■ Records to process ■
▬▬▬▬▬▬▬▬▬▬

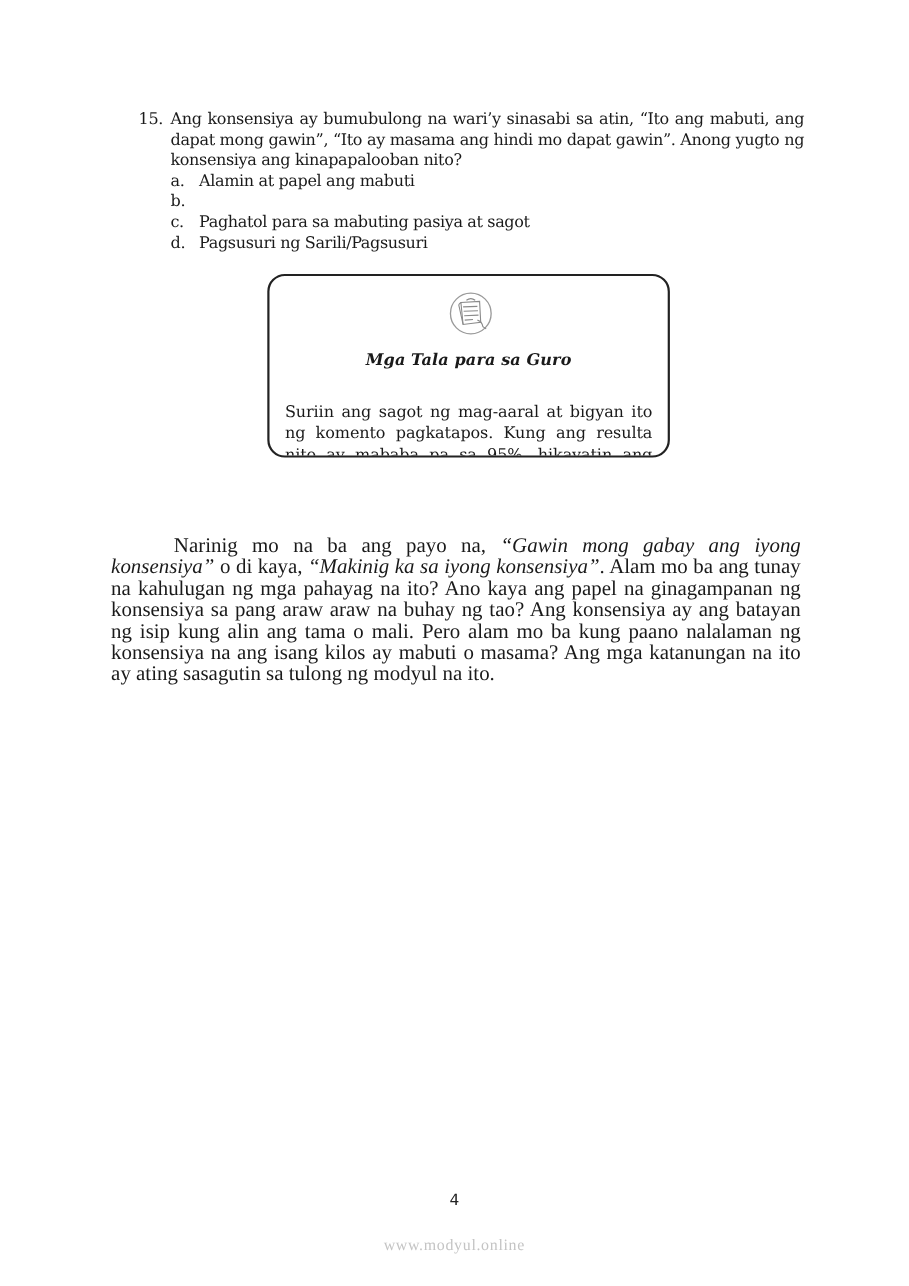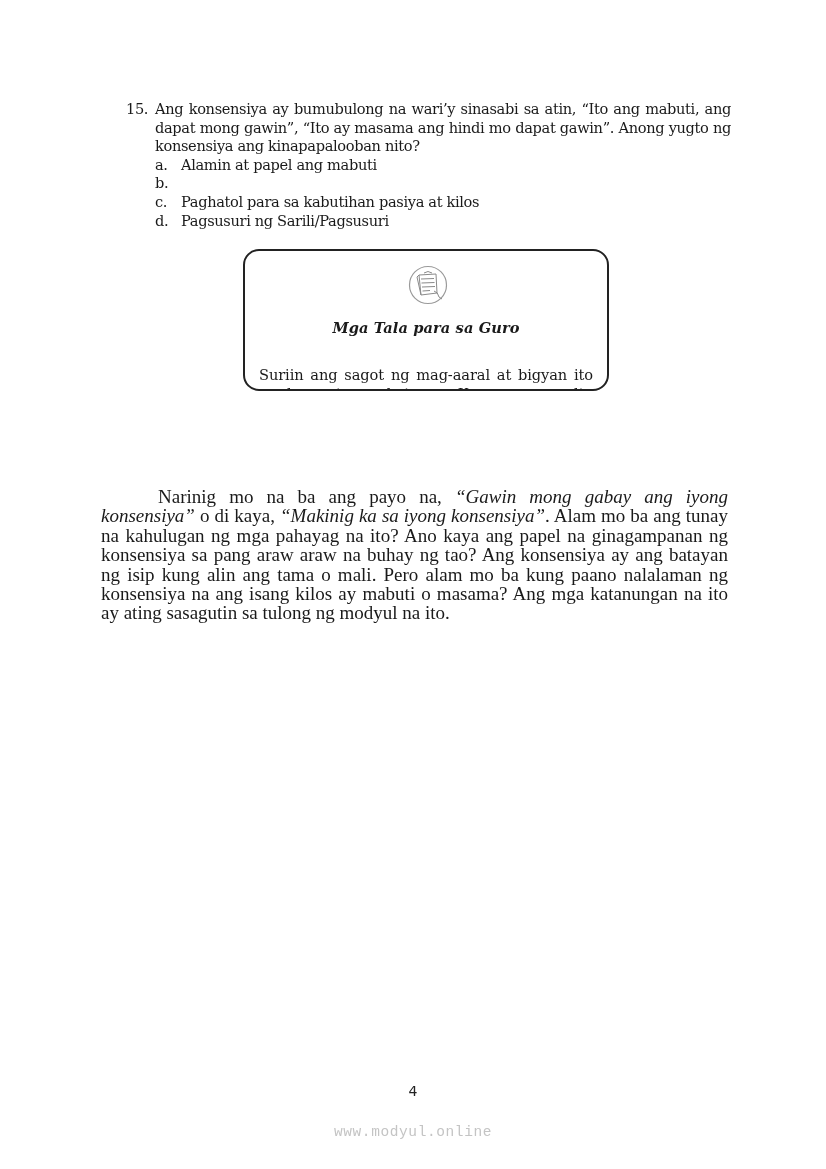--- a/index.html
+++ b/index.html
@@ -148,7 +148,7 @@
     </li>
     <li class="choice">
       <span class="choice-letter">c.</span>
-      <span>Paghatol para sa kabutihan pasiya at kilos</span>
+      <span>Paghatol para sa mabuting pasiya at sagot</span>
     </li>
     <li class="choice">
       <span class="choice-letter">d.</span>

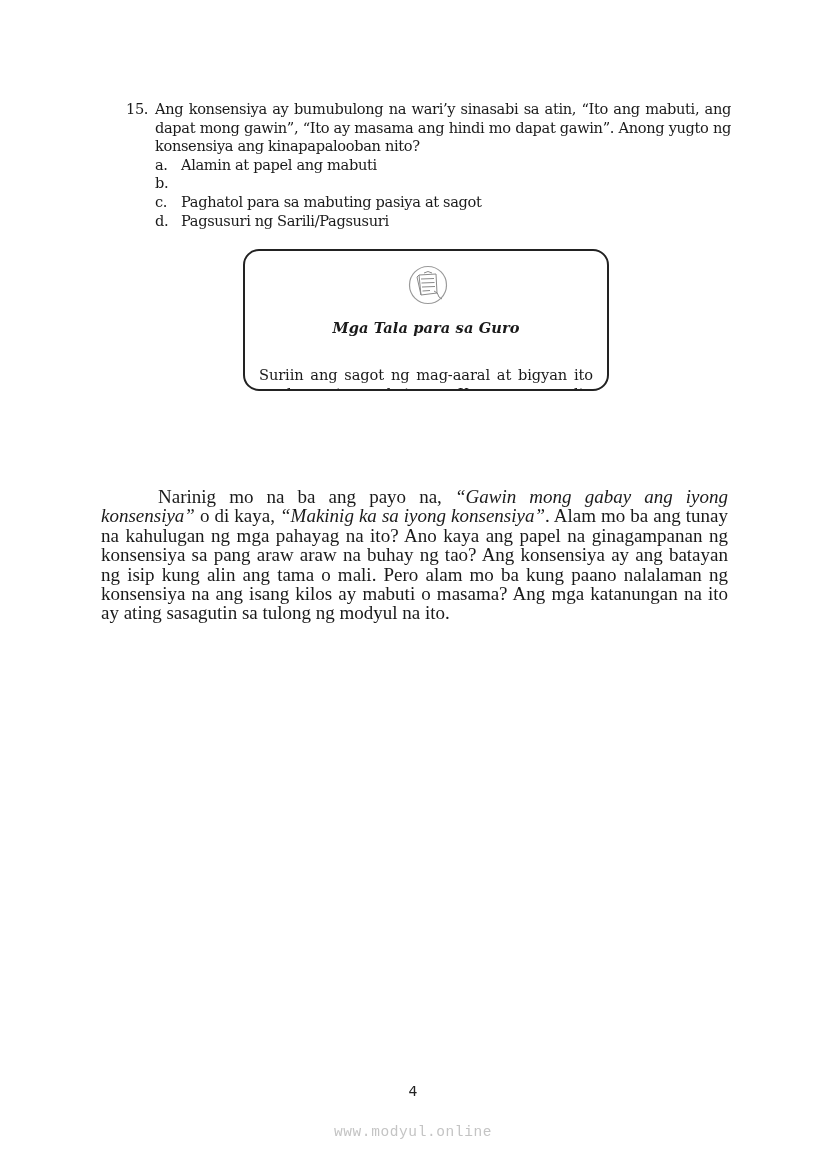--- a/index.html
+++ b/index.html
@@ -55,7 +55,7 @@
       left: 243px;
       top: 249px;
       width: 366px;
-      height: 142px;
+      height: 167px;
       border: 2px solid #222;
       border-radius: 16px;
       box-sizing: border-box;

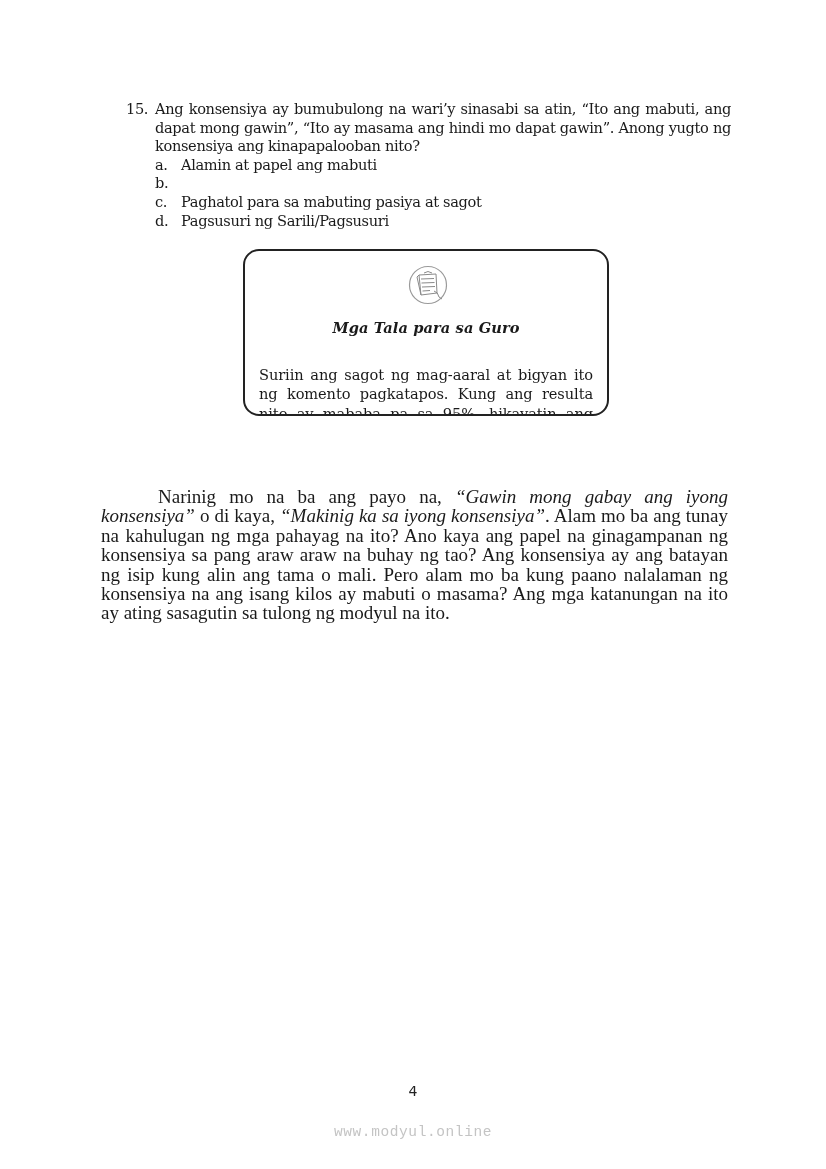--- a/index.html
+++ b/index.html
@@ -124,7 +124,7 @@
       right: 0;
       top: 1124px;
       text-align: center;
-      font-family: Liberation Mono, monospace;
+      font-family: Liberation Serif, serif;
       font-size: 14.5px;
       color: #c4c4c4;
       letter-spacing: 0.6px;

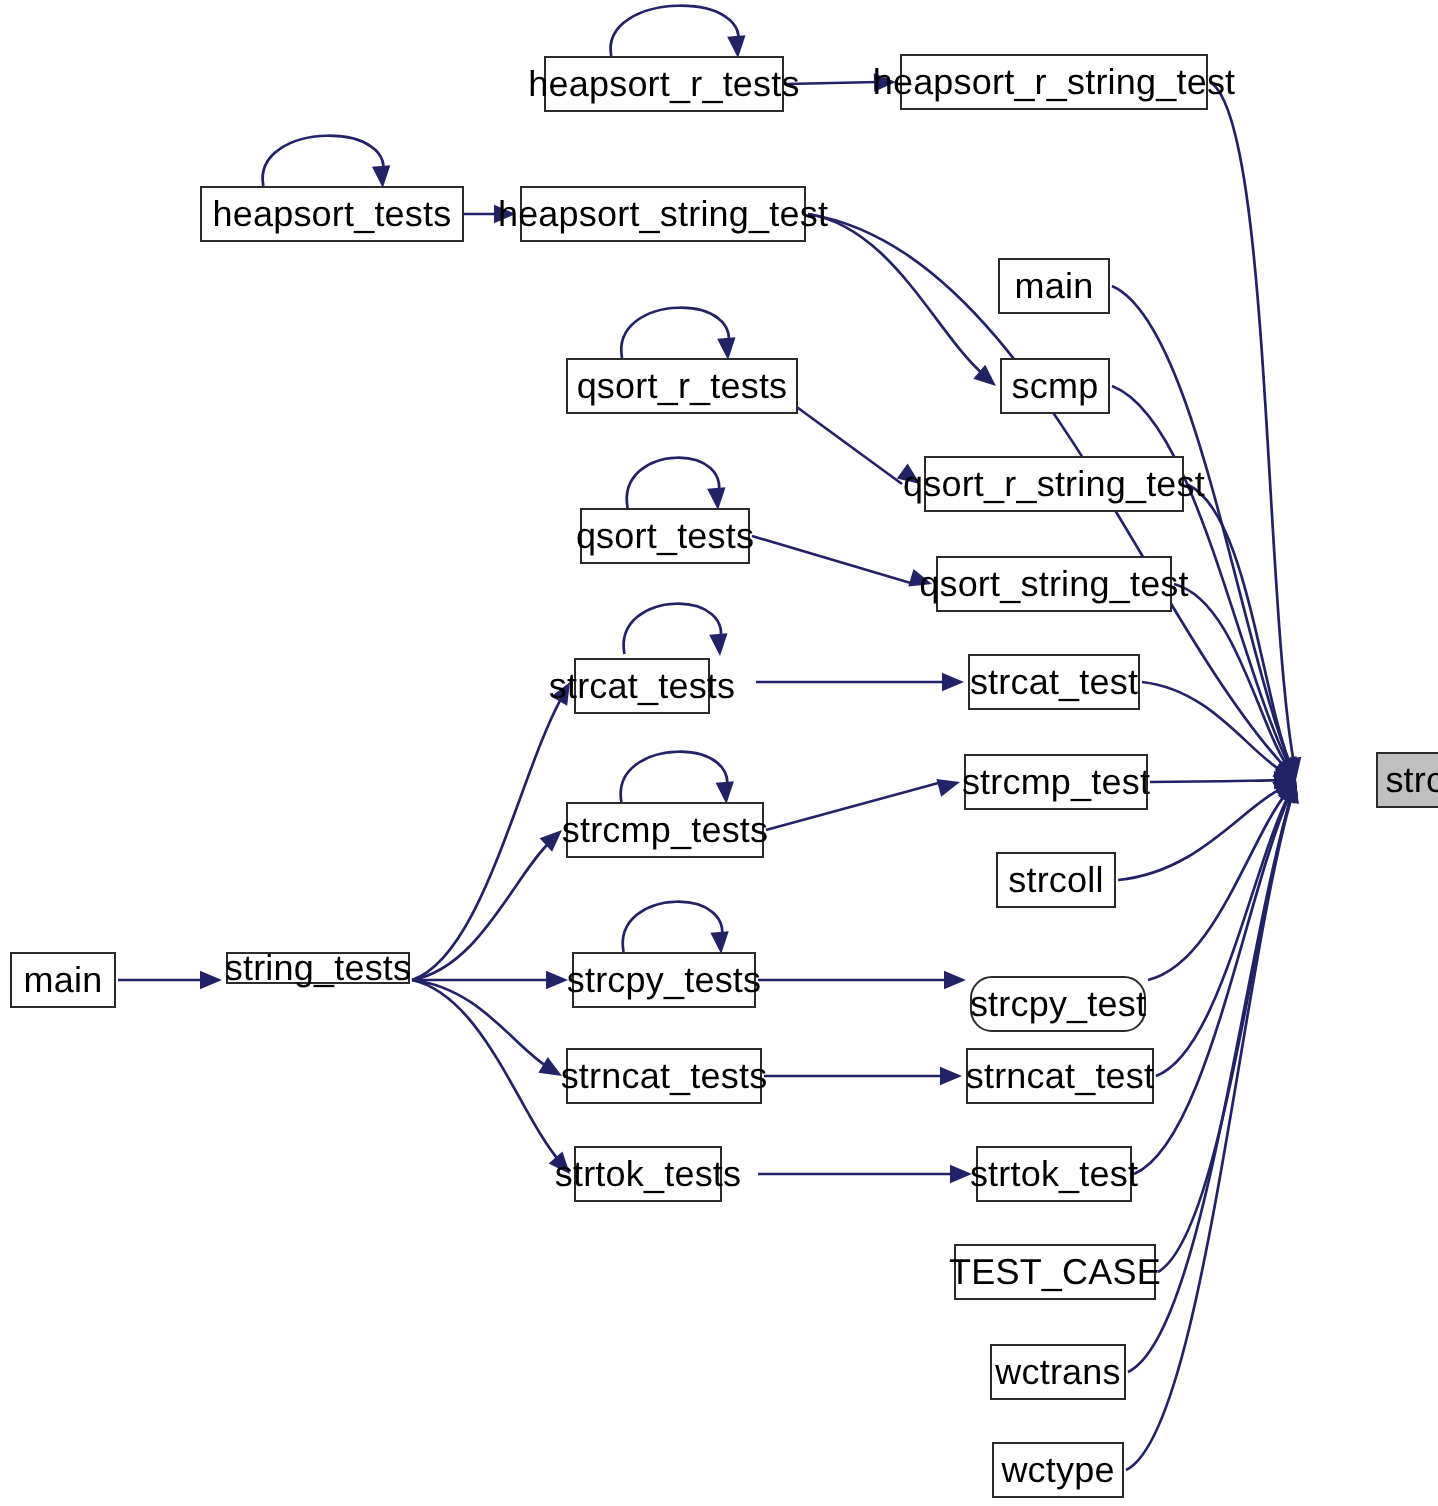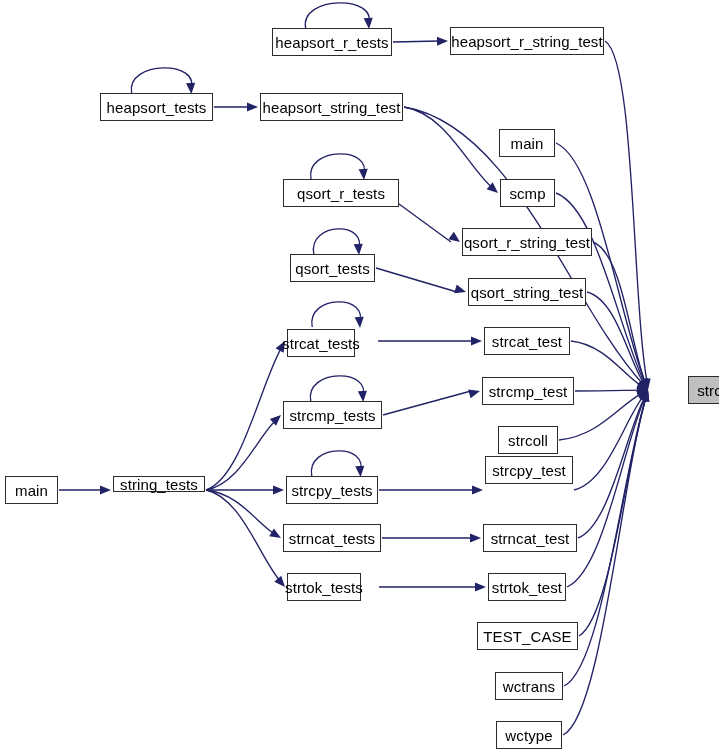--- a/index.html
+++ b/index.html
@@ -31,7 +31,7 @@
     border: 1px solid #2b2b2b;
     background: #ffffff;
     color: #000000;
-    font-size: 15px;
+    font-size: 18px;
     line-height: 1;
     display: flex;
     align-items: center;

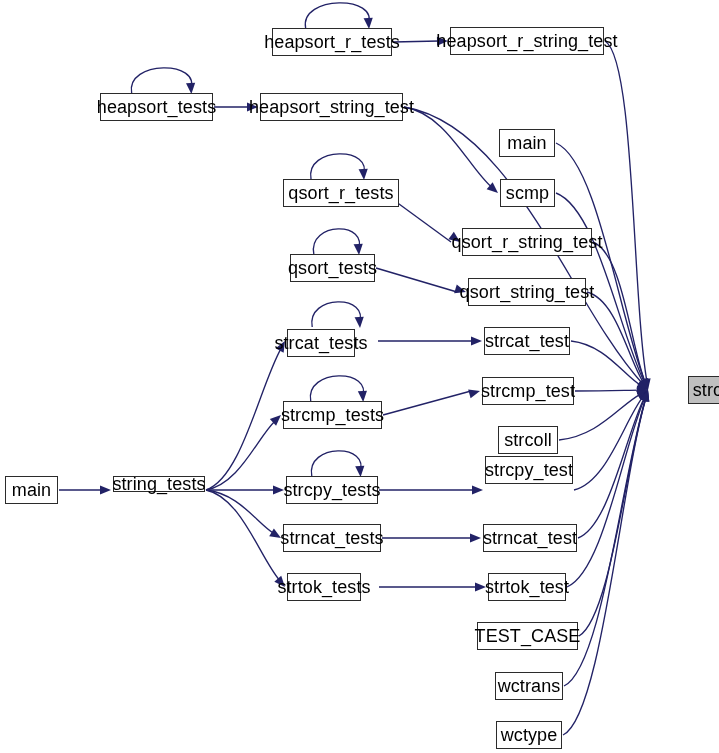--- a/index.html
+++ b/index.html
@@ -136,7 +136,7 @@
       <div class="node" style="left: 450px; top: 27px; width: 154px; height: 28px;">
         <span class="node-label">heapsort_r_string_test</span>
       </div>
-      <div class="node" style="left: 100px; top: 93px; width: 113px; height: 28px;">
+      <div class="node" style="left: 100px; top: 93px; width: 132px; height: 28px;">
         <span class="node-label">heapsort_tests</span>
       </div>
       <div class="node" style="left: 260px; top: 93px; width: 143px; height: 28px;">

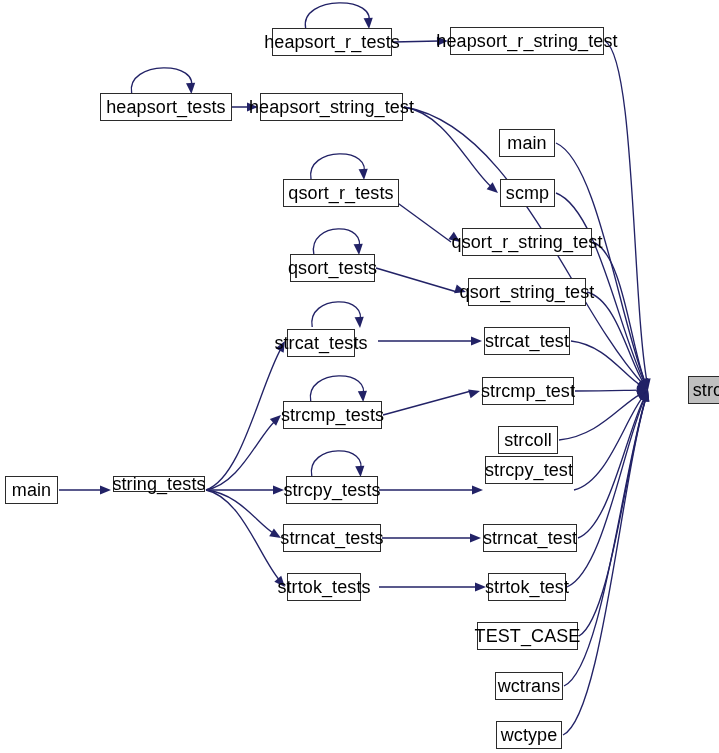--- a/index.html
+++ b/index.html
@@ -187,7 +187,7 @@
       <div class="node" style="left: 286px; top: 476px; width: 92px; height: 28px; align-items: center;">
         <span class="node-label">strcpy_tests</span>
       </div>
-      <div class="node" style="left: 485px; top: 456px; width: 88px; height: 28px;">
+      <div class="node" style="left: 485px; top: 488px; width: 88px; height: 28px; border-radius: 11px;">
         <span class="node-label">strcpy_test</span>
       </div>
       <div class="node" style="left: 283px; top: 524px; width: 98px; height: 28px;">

▬▬▬▬▬▬▬▬▬▬

Only one stretch of the material above is wanted: the line containing "pasiya at sagot</span>" through the line containing "font-size: 14.5px;". Restate it word for word, minus the pictures.

+      <span>Paghatol para sa mabuting pasiya at sagot</span>
     </li>
     <li class="choice">
       <span class="choice-letter">d.</span>

--- a/index.html
+++ b/index.html
@@ -55,7 +55,7 @@
       left: 243px;
       top: 249px;
       width: 366px;
-      height: 142px;
+      height: 167px;
       border: 2px solid #222;
       border-radius: 16px;
       box-sizing: border-box;

--- a/index.html
+++ b/index.html
@@ -124,7 +124,7 @@
       right: 0;
       top: 1124px;
       text-align: center;
-      font-family: Liberation Mono, monospace;
+      font-family: Liberation Serif, serif;
       font-size: 14.5px;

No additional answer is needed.